### How to complete this task
Your reply should be a faithful copy of the records below, free of pictures.

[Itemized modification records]
§ §

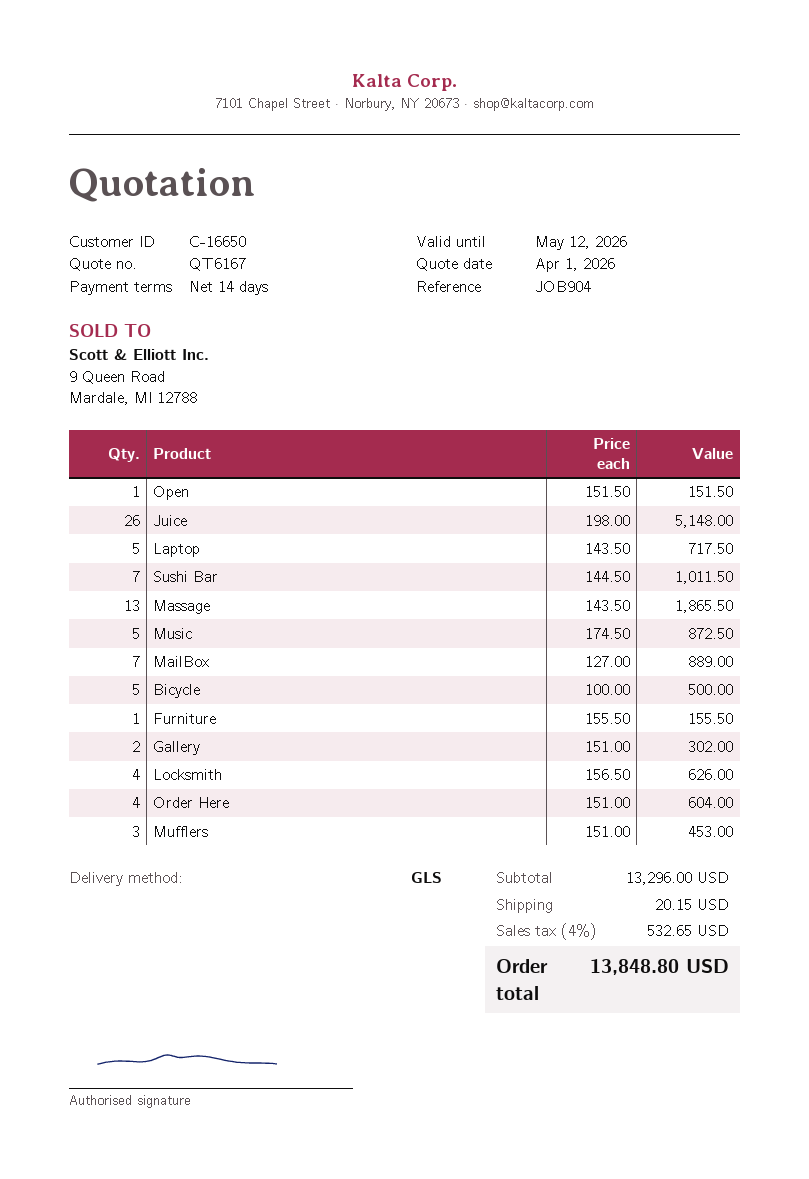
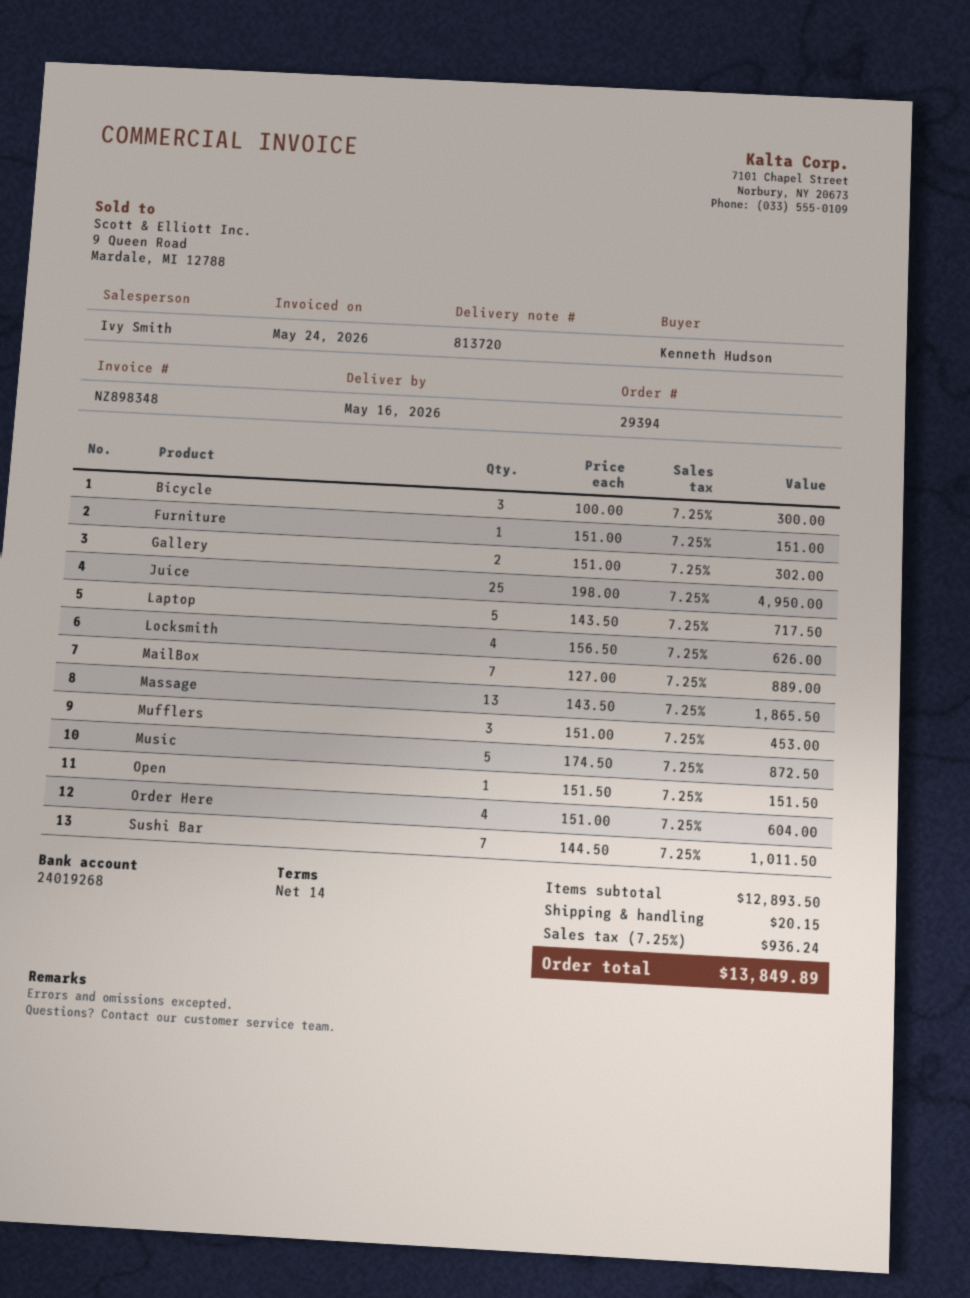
Juice: 26 x 198.00 = 5148.00 -> 25 x 198.00 = 4950.00
Bicycle: 5 x 100.00 = 500.00 -> 3 x 100.00 = 300.00
Furniture: 1 x 155.50 = 155.50 -> 1 x 151.00 = 151.00
subtotal: 13296.00 -> 12893.50
tax: 4% = 532.65 -> 7.25% = 936.24
total: 13848.80 -> 13849.89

§ §

### Your response
Juice: 26 x 198.00 = 5148.00 -> 25 x 198.00 = 4950.00
Bicycle: 5 x 100.00 = 500.00 -> 3 x 100.00 = 300.00
Furniture: 1 x 155.50 = 155.50 -> 1 x 151.00 = 151.00
subtotal: 13296.00 -> 12893.50
tax: 4% = 532.65 -> 7.25% = 936.24
total: 13848.80 -> 13849.89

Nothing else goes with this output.